Noella Williams Is an Activist, an Anime Fan, and an Author (In That Order)

You’ve professed your love for music and music festivals very publicly before. Do you remember your first festival experience and how that’s shaped your life?

My first music festival was Camp Flog Gnaw organized by Tyler, The Creator, in 2017. It was a golden lineup: Solange, Lana Del Rey, Mac Miller, Kehlani…. To this day I’ve never seen a better lineup. I remember as a kid I always wanted to go to concerts, but my parents were working-class and didn’t have the time to take me to see live music. It kind of opened the doors to the world and travel, and having a friend who’s always down for a random concert. Funnily enough, I’m going to five shows this week alone.

What is the one article you’re most proud of during your career so far?

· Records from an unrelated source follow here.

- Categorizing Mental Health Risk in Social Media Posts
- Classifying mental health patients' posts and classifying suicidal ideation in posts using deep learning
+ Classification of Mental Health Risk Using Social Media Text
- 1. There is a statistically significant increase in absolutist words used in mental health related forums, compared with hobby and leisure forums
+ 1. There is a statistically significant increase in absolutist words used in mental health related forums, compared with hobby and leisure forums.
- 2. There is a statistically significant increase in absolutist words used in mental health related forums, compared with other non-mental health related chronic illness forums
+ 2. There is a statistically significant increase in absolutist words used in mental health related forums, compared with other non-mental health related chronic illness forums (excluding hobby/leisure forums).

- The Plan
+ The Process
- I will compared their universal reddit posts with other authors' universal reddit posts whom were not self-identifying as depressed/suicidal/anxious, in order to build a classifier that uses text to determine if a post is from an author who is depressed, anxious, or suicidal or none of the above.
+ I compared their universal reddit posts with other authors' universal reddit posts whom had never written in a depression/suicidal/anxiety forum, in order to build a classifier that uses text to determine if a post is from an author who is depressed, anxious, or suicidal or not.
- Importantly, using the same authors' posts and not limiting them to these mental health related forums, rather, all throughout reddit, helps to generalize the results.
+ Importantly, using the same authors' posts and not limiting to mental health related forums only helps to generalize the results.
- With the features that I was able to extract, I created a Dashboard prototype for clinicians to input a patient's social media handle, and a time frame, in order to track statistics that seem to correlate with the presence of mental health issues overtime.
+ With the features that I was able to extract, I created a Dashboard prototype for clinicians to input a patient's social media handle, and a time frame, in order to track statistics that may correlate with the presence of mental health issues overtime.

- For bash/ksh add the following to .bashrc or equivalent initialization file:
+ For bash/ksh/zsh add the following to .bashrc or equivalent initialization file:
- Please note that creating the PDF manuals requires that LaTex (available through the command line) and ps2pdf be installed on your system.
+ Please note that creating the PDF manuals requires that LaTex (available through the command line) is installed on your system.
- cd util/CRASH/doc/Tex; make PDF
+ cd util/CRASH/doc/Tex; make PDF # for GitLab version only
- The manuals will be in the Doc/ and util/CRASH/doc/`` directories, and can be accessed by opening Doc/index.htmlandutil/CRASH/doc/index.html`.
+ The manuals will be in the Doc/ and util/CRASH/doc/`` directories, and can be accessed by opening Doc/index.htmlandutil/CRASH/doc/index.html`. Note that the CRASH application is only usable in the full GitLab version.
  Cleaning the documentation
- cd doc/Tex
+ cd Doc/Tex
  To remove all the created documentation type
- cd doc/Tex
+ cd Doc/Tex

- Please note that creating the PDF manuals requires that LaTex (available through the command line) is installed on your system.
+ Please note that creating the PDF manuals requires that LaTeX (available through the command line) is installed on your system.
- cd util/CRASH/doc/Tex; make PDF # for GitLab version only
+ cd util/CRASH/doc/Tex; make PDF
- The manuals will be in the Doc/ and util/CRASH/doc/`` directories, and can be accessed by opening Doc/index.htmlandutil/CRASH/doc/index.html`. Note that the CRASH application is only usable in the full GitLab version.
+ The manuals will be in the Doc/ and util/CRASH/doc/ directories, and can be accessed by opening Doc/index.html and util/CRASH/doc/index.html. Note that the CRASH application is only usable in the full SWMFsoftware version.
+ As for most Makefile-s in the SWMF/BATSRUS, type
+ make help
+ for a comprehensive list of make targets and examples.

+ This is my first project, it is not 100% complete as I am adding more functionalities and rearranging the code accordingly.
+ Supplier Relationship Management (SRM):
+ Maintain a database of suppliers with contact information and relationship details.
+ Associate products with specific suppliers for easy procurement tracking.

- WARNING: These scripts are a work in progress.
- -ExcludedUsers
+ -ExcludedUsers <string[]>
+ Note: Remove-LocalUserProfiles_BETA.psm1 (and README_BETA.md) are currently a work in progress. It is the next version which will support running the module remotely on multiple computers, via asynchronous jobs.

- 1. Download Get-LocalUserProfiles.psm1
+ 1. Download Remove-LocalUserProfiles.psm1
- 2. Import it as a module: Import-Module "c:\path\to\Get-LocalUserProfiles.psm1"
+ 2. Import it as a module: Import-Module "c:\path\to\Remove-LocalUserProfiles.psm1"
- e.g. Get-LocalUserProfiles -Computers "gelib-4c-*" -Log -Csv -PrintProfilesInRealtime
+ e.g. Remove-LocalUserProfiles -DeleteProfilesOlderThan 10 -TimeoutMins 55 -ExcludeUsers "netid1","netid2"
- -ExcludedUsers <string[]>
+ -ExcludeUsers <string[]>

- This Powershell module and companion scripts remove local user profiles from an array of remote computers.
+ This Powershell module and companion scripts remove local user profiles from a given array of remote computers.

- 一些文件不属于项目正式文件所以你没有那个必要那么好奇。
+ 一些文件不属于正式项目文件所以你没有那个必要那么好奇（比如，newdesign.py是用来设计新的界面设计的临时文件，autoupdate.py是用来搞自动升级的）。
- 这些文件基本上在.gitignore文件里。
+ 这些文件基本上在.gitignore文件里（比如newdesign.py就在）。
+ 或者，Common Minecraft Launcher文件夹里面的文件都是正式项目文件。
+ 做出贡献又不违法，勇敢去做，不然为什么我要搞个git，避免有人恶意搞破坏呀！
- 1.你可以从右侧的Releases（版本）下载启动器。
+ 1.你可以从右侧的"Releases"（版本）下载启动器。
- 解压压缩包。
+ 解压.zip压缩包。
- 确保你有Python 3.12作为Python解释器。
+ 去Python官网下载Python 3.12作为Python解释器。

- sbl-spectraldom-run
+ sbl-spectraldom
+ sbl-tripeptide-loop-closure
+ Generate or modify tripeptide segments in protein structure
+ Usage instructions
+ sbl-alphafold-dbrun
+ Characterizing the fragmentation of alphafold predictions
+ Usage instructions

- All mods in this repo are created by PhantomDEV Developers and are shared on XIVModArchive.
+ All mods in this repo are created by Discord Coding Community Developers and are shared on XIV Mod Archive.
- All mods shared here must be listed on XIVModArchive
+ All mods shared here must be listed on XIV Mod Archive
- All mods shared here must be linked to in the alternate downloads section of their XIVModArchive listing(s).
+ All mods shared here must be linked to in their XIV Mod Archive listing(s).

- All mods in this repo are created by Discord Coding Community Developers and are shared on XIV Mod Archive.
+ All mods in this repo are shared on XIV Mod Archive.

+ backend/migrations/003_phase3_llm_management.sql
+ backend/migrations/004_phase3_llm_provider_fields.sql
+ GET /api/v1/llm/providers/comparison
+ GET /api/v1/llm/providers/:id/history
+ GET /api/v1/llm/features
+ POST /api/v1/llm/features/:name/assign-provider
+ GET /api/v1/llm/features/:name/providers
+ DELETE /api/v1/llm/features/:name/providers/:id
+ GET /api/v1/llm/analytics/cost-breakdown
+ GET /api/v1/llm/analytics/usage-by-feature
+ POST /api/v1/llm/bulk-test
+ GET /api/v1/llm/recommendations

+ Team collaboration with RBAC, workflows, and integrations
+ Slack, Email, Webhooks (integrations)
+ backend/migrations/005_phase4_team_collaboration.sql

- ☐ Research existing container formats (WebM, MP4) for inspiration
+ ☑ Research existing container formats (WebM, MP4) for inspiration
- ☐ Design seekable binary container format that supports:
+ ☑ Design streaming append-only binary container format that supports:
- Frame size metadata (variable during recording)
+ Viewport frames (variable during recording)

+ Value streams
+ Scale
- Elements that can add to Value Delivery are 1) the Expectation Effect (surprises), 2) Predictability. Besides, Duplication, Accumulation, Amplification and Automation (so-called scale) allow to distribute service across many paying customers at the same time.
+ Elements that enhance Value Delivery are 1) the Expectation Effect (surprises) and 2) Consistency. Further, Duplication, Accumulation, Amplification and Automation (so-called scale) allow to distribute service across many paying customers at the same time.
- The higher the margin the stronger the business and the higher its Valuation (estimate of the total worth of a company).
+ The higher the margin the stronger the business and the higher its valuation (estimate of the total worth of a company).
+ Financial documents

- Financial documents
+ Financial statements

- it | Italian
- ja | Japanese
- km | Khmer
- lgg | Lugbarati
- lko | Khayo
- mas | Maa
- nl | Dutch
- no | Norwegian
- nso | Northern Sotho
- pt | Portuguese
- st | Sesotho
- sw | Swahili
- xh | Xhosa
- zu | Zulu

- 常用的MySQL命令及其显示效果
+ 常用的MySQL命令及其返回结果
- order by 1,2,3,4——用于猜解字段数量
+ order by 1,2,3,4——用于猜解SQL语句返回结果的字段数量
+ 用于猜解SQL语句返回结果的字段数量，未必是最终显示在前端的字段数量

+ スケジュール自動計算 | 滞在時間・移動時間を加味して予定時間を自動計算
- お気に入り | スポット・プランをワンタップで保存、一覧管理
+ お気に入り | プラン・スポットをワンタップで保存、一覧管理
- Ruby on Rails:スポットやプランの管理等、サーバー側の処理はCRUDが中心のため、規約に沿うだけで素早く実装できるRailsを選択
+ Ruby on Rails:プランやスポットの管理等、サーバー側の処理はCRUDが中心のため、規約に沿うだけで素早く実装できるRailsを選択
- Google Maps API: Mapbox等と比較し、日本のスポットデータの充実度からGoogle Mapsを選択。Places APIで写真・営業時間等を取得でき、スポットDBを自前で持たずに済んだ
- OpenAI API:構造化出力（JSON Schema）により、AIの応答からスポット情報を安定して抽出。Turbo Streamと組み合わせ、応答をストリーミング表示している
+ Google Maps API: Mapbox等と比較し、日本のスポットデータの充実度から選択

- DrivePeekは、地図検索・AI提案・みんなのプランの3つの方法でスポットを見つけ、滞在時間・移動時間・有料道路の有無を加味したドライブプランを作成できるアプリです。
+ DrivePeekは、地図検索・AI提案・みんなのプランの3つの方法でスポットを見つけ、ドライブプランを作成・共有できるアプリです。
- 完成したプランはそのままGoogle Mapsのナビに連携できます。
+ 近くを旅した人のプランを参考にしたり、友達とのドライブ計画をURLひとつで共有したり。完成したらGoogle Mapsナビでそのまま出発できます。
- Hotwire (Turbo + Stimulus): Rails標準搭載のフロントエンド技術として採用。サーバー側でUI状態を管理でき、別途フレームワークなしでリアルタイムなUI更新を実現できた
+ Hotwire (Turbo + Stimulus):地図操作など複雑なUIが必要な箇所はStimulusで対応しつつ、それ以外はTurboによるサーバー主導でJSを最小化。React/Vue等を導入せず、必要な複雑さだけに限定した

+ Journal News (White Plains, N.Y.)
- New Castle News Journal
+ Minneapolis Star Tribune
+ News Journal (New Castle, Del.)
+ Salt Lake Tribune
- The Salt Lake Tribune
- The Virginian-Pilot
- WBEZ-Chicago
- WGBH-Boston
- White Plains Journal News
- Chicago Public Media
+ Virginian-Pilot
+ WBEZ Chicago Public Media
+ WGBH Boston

One of my favorite pieces is my Washington Post article. It’s about how I found community in the South as a Black queer woman. I never expected to have a Washington Post byline so early in my career. I 100% stand by defending the South, whenever people try to slander it and throw it away. Communities of color are the reason the South is still trying to be as progressive as it can be. I didn’t always feel that way—there was just a lot of hurt and trauma that I had to kind of do away with. But being back home and surrounded by my HBCU and other radical organizers is what made me really love the South.

You have Pokemon Trainer in your social media bio, which I’m obsessed with. As a Black woman enjoying a predominantly white industry filled with Twitch streamers and alpha male gamers, how have you come to reclaim your space?

Gaming is so important to me because my brother introduced me to it and gave me my first GameBoy—the same one I have tatted! A lot of men will try to minimize you whenever you remotely talk about anything that’s more male-dominated, like music or Marvel. There’s so many spaces for Black girl gamers now, but after so much misogynoir, it’s what inspired me to write a little chapter about it in my upcoming book. Like, why did I have to wait until I was in my 20s to be able to select my skin color in a video game? It’s identity destroying, but I’m glad there’s people today who are making in-game mods to customize skin color on games like The Sims.

In January you and Planned Parenthood of Florida went viral for—to put it crudely—shaming lawmakers in Tallahassee, Florida, at a hearing and demanding better in regards to Florida’s 16-week abortion ban. Tell me a little bit about that experience.

I was so nervous for that moment! I remember writing my speech and asking my boss if it was good. I had never done anything like that before—I’d only spoken at a high school graduation with hundreds of people, at least. But for this, you are literally facing people that determine your fate. I’m so grateful for everyone that was supporting me throughout all of it, because I did it multiple times after that. I think a community like that needs to be fostered by an HBCU, because without Gen Action, I wouldn’t have had a platform to do any of that. I kid you not, I think I was at the capitol every week. It was very tiring and I was very burnt out while organizing and also finishing my last semester in college, but I would not trade that for anything.